Nick shoved his legs into his Levi’s, then stood to button the fly. He glanced over his shoulder at the woman tangled in motel sheets. Her blond hair fanned about her head. Her eyes were closed, her breathing slow and easy. Gail Oliver was the daughter of a judge and the recently divorced mother of a young son. To celebrate the end of her marriage, she’d had her tummy tucked and her breasts implanted with saline. At Henry’s funeral she’d walked up to him as bold as brass and announced she wanted him to be the first to see her new body. He could tell by the look in her eyes that she’d thought he should feel flattered. He wasn’t. He’d wanted a distraction, and she’d offered it.
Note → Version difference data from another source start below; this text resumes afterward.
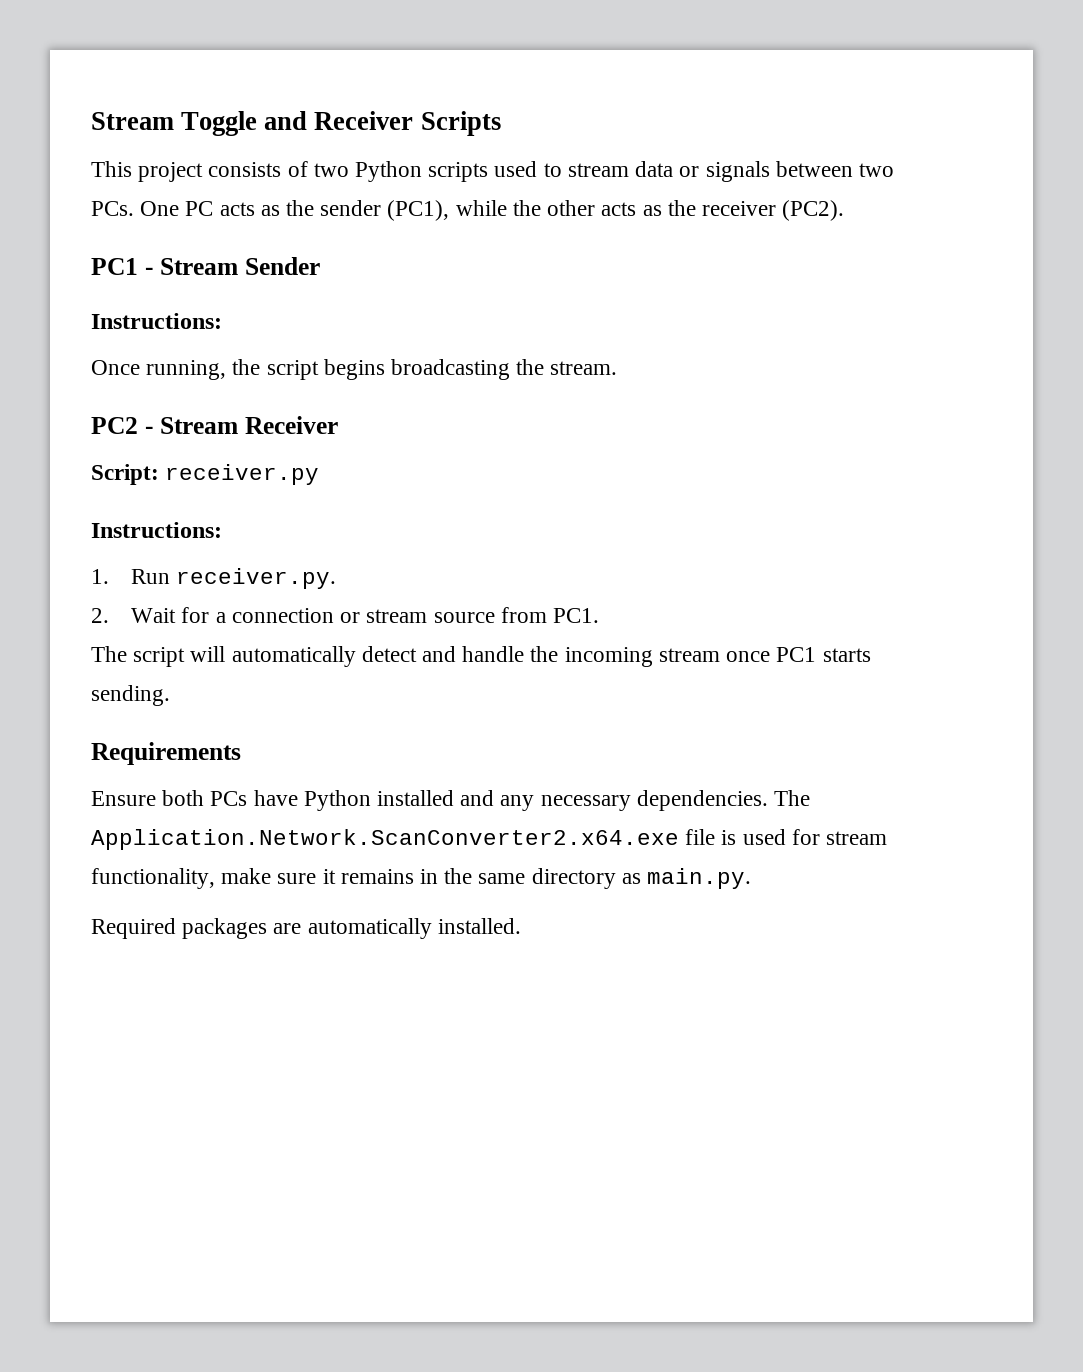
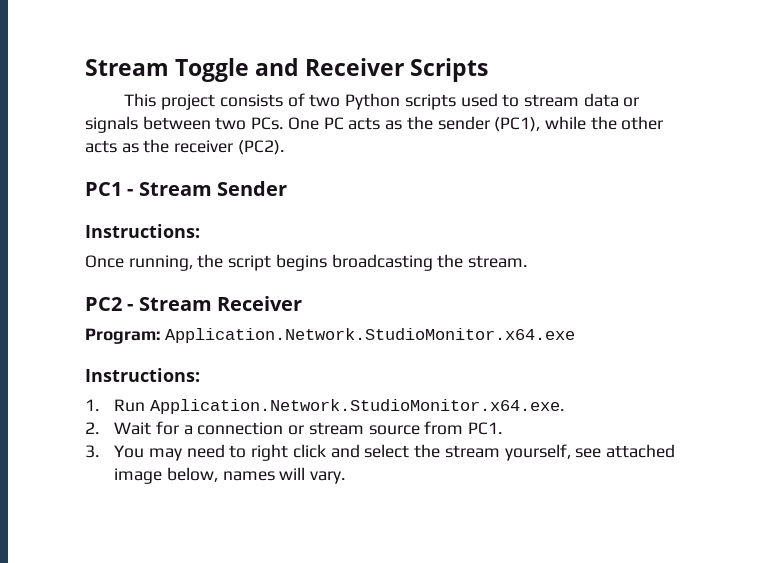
- Script: receiver.py
+ Program: Application.Network.StudioMonitor.x64.exe
- 1. Run receiver.py.
+ 1. Run Application.Network.StudioMonitor.x64.exe.
- The script will automatically detect and handle the incoming stream once PC1 starts sending.
- Requirements
- Ensure both PCs have Python installed and any necessary dependencies. The Application.Network.ScanConverter2.x64.exe file is used for stream functionality, make sure it remains in the same directory as main.py.
- Required packages are automatically installed.
+ 3. You may need to right click and select the stream yourself, see attached image below, names will vary.

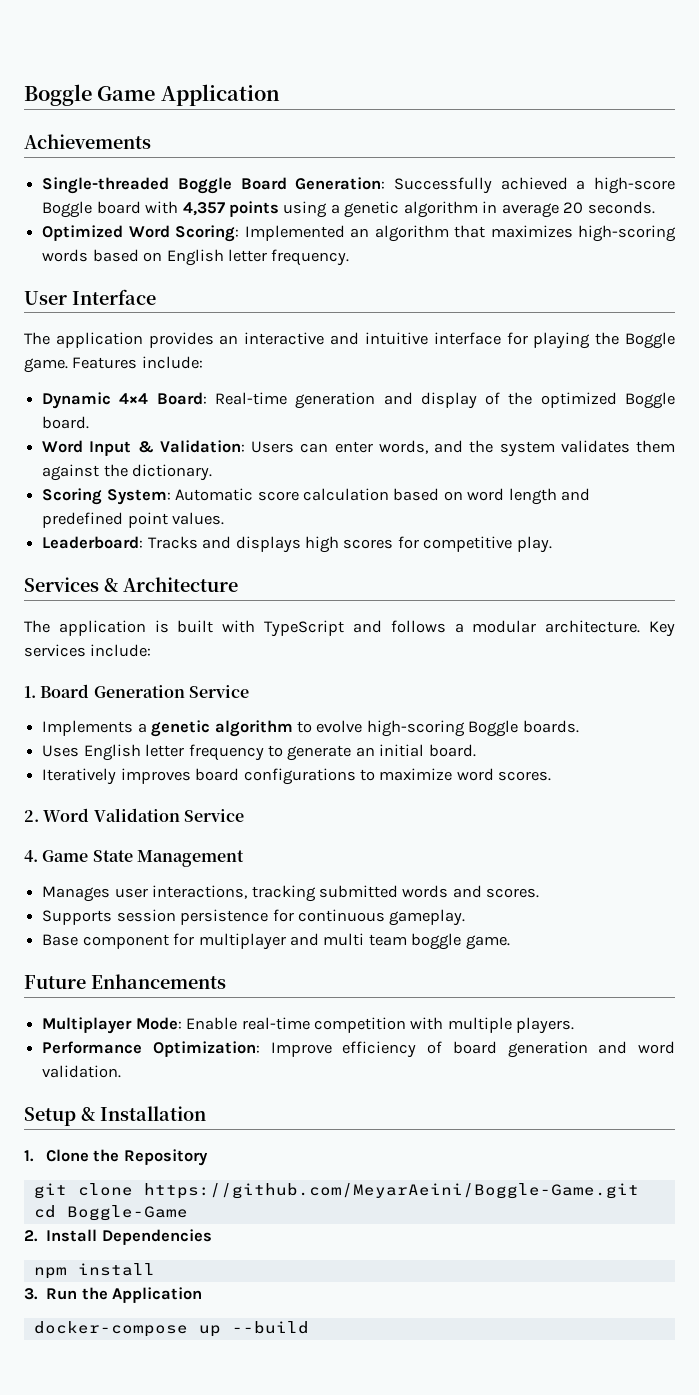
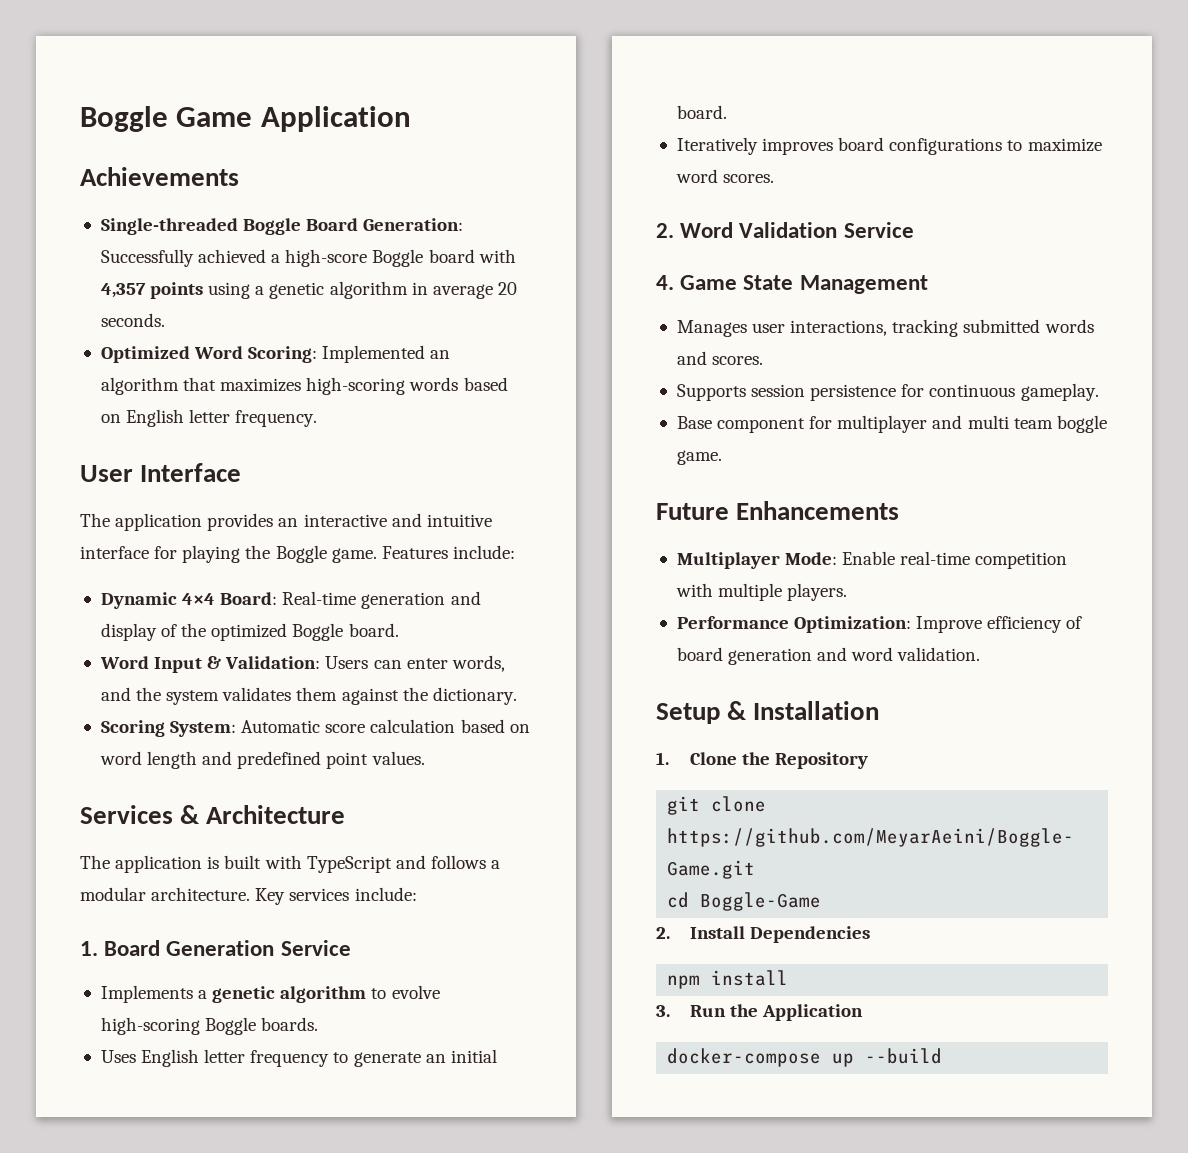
- Leaderboard: Tracks and displays high scores for competitive play.

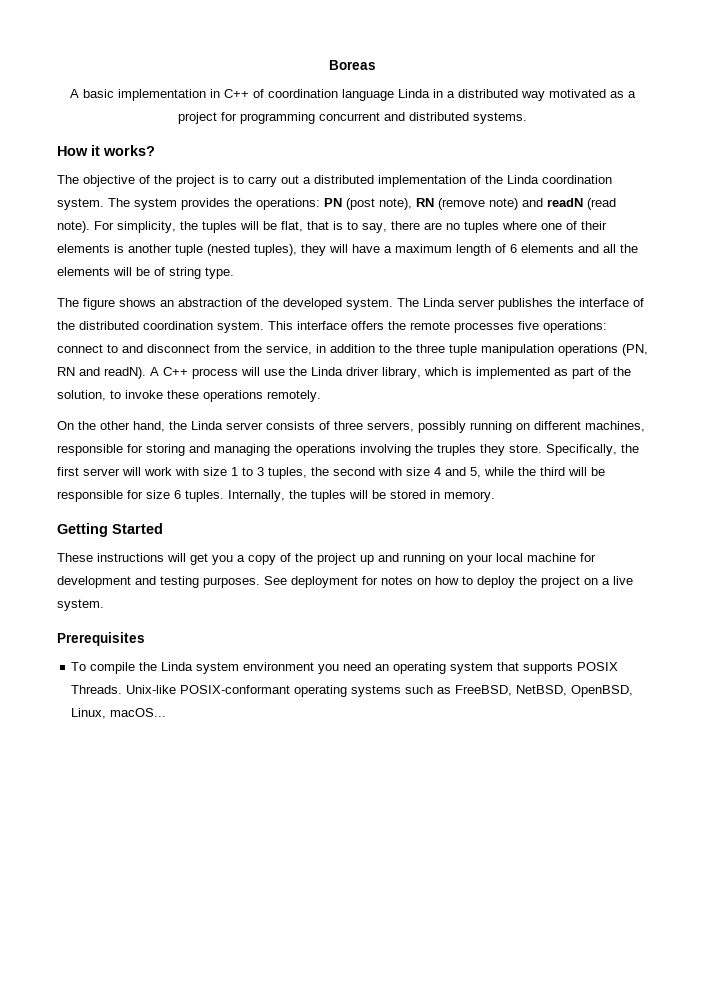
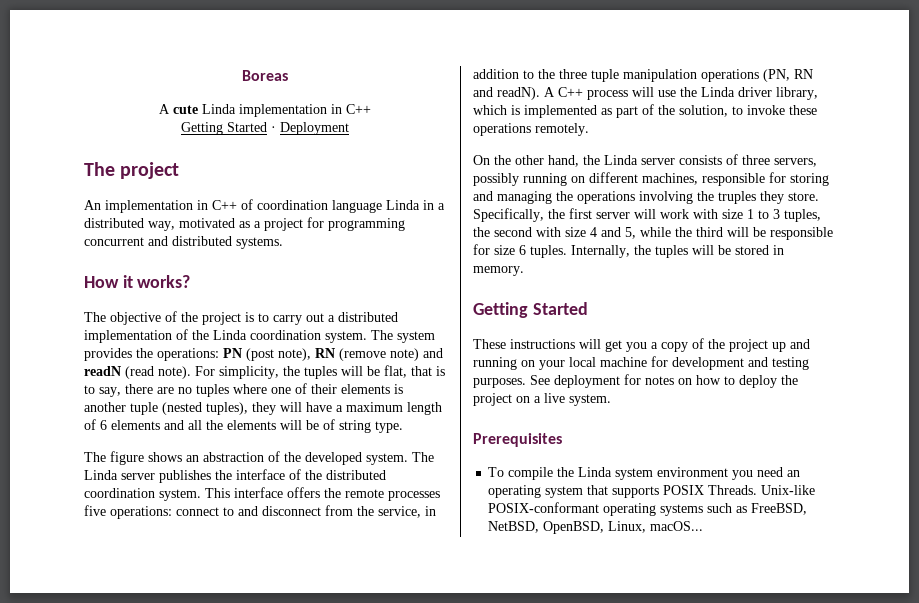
- A basic implementation in C++ of coordination language Linda in a distributed way motivated as a project for programming concurrent and distributed systems.
+ A cute Linda implementation in C++
+ Getting Started · Deployment
+ The project
+ An implementation in C++ of coordination language Linda in a distributed way, motivated as a project for programming concurrent and distributed systems.

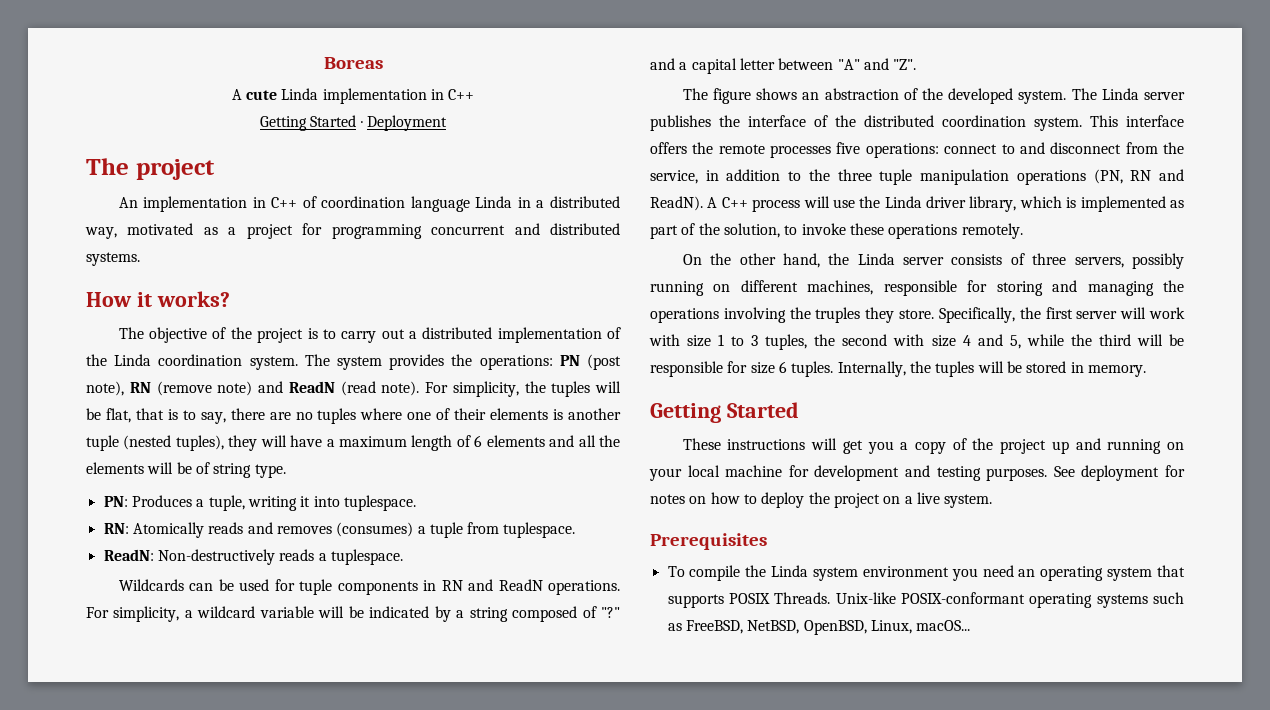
- The system provides the operations: PN (post note), RN (remove note) and readN (read note).
+ The system provides the operations: PN (post note), RN (remove note) and ReadN (read note).
+ PN: Produces a tuple, writing it into tuplespace.
+ RN: Atomically reads and removes (consumes) a tuple from tuplespace.
+ ReadN: Non-destructively reads a tuplespace.
+ Wildcards can be used for tuple components in RN and ReadN operations. For simplicity, a wildcard variable will be indicated by a string composed of "?" and a capital letter between "A" and "Z".
- This interface offers the remote processes five operations: connect to and disconnect from the service, in addition to the three tuple manipulation operations (PN, RN and readN).
+ This interface offers the remote processes five operations: connect to and disconnect from the service, in addition to the three tuple manipulation operations (PN, RN and ReadN).

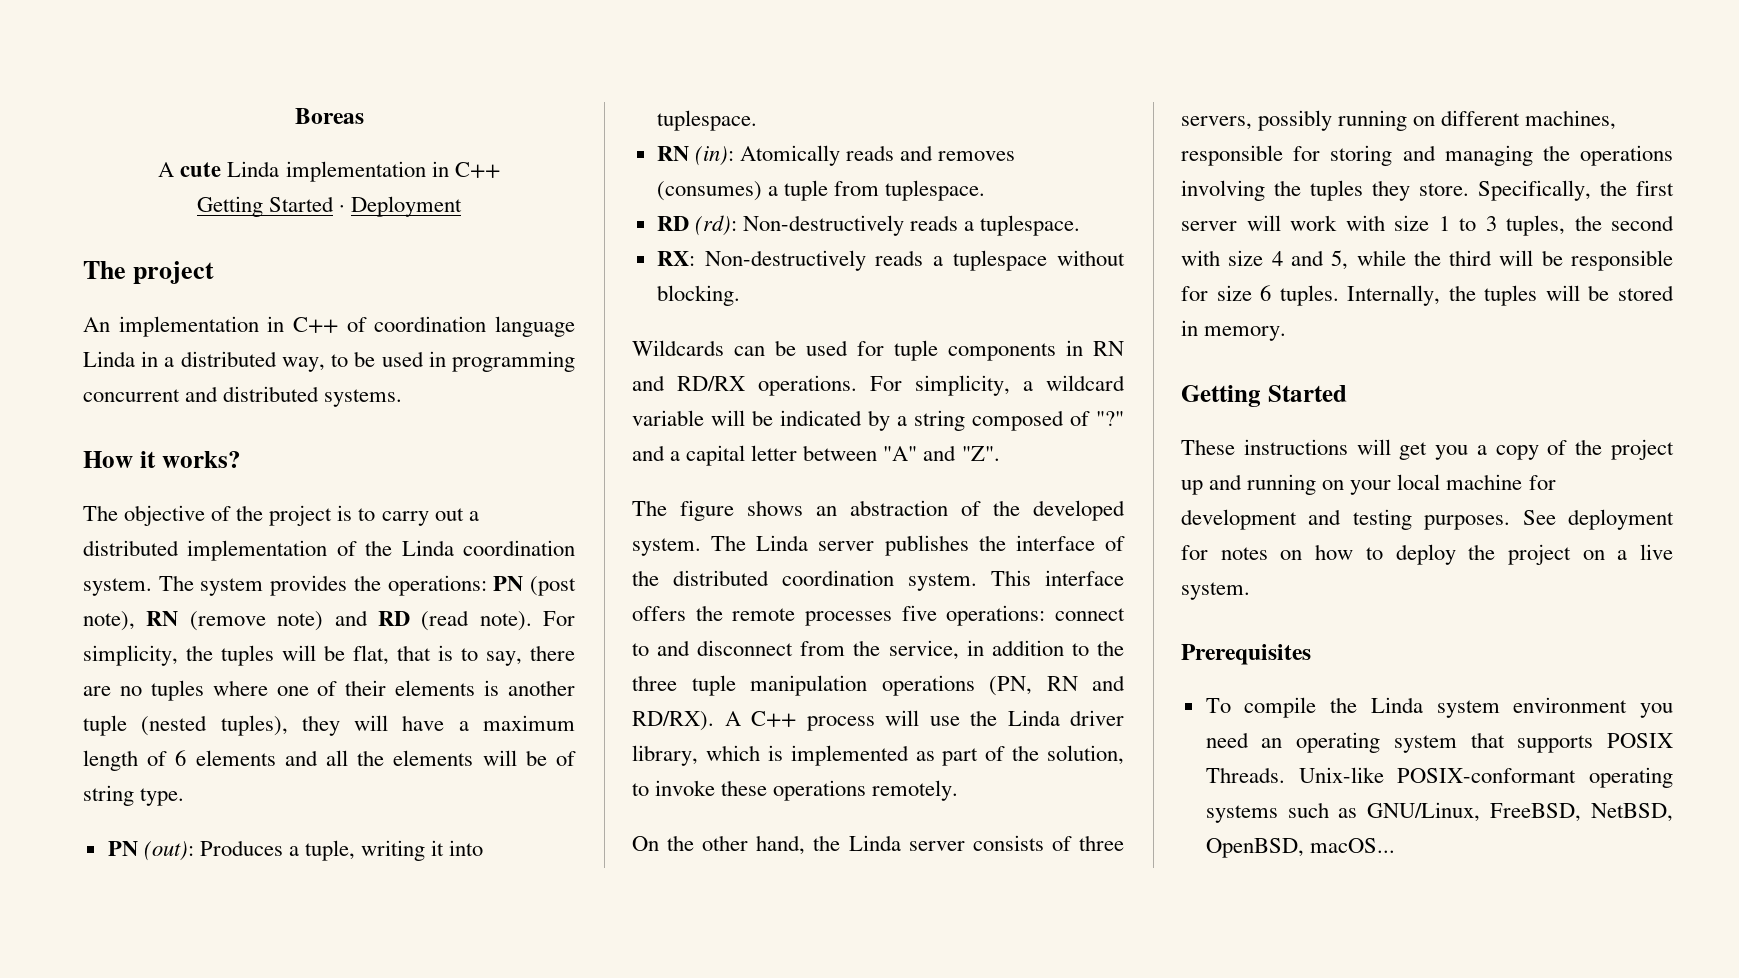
- An implementation in C++ of coordination language Linda in a distributed way, motivated as a project for programming concurrent and distributed systems.
+ An implementation in C++ of coordination language Linda in a distributed way, to be used in programming concurrent and distributed systems.
- The system provides the operations: PN (post note), RN (remove note) and ReadN (read note).
+ The system provides the operations: PN (post note), RN (remove note) and RD (read note).
- PN: Produces a tuple, writing it into tuplespace.
+ PN (out): Produces a tuple, writing it into tuplespace.
- RN: Atomically reads and removes (consumes) a tuple from tuplespace.
+ RN (in): Atomically reads and removes (consumes) a tuple from tuplespace.
- ReadN: Non-destructively reads a tuplespace.
+ RD (rd): Non-destructively reads a tuplespace.
+ RX: Non-destructively reads a tuplespace without blocking.
- Wildcards can be used for tuple components in RN and ReadN operations.
+ Wildcards can be used for tuple components in RN and RD/RX operations.
- This interface offers the remote processes five operations: connect to and disconnect from the service, in addition to the three tuple manipulation operations (PN, RN and ReadN).
+ This interface offers the remote processes five operations: connect to and disconnect from the service, in addition to the three tuple manipulation operations (PN, RN and RD/RX).
- On the other hand, the Linda server consists of three servers, possibly running on different machines, responsible for storing and managing the operations involving the truples they store.
+ On the other hand, the Linda server consists of three servers, possibly running on different machines, responsible for storing and managing the operations involving the tuples they store.
- Unix-like POSIX-conformant operating systems such as FreeBSD, NetBSD, OpenBSD, Linux, macOS...
+ Unix-like POSIX-conformant operating systems such as GNU/Linux, FreeBSD, NetBSD, OpenBSD, macOS...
She’d acted offended when he’d pulled the Harley to a stop in front of the Starlight Motel, but she hadn’t asked him to take her back home.

Nick turned from the woman in bed and moved across green carpet to a sliding glass door that led onto a small deck overlooking Highway 55. He hadn’t planned on attending the old man’s funeral. He still didn’t know exactly how it had happened. One minute he’d been standing on Crescent Beach going over some specs with a subcontractor, then the next thing he knew, he was on his Harley heading for the cemetery. He hadn’t meant to go. He’d known he was persona non grata, but he’d gone anyway. For some reason he didn’t want to examine too closely, he’d had to say good-bye.